**Action item:** Search the material below for the string "Dental" and list each line that holds it.

========

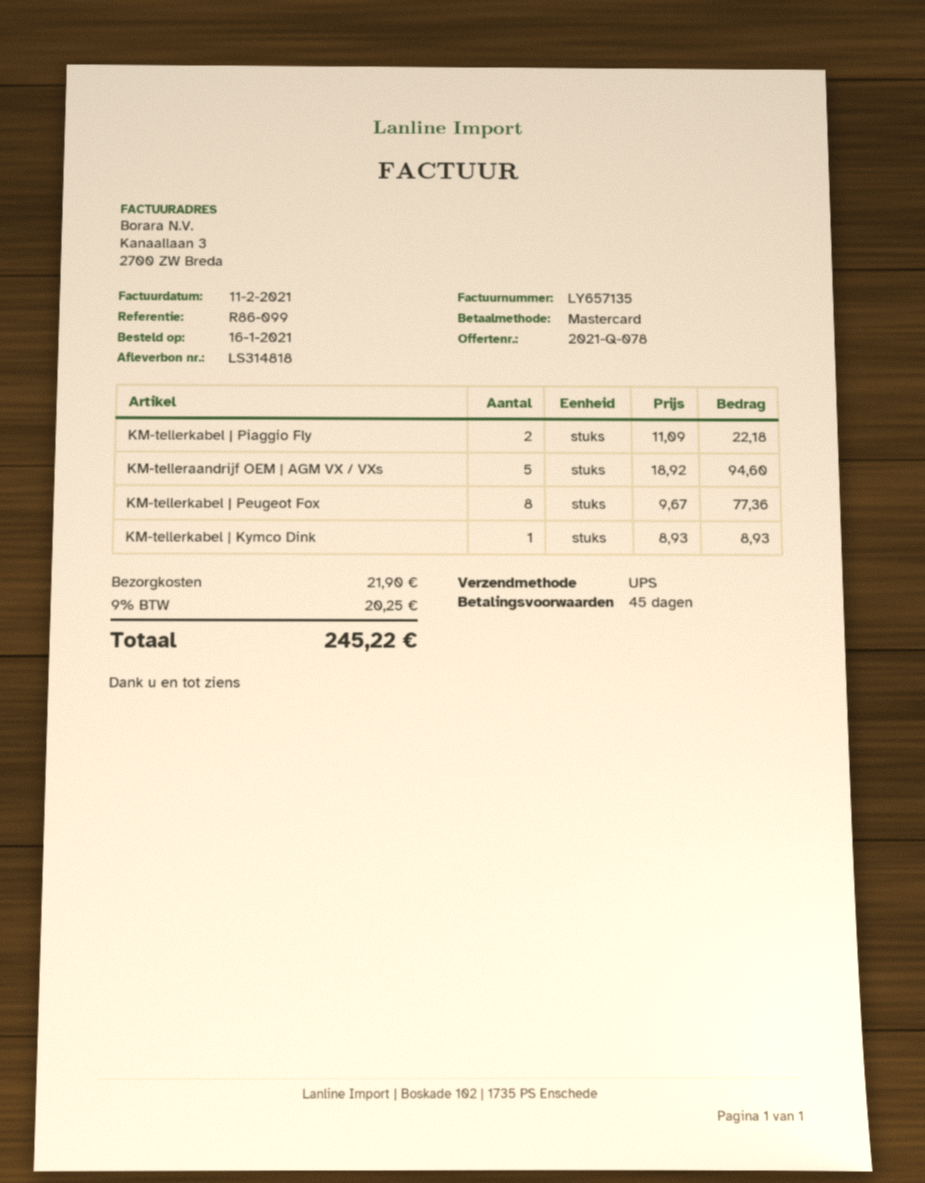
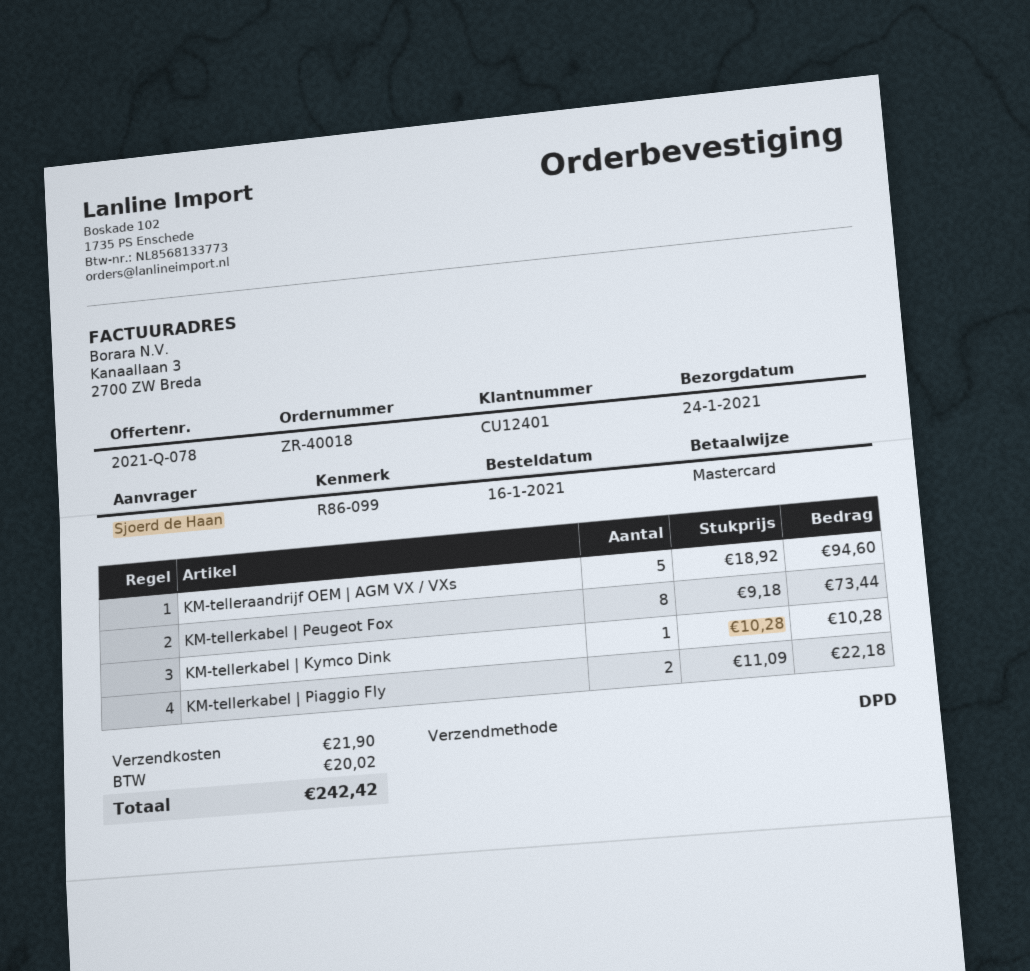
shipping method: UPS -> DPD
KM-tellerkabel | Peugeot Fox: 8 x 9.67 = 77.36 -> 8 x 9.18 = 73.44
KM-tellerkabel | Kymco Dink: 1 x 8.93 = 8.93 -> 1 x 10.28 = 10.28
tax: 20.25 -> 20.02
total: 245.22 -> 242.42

========

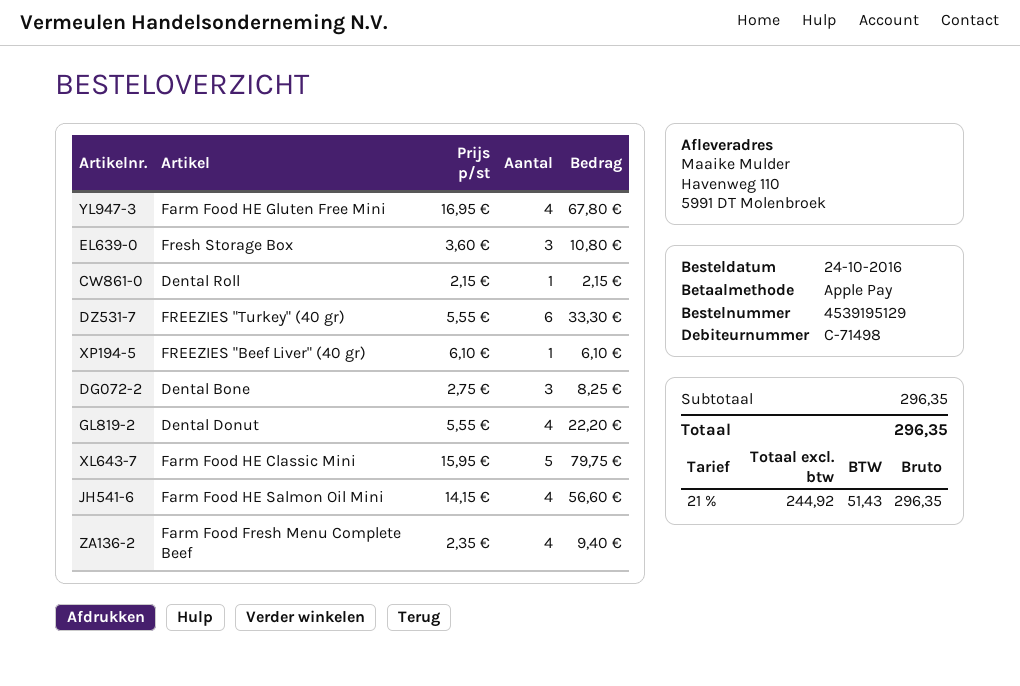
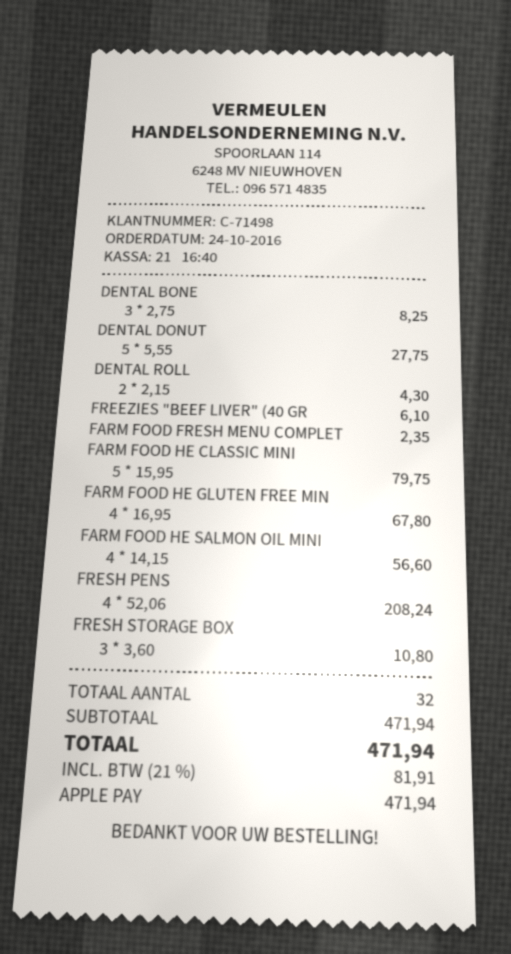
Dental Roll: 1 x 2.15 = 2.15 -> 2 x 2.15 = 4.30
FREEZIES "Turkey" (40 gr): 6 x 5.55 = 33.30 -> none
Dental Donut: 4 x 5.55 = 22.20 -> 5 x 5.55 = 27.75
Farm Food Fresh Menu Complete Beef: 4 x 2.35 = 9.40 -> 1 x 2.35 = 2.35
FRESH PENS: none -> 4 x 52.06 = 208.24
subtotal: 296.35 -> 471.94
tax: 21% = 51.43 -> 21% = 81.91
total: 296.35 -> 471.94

========

**Solved exercise:**
Dental Roll: 1 x 2.15 = 2.15 -> 2 x 2.15 = 4.30
Dental Donut: 4 x 5.55 = 22.20 -> 5 x 5.55 = 27.75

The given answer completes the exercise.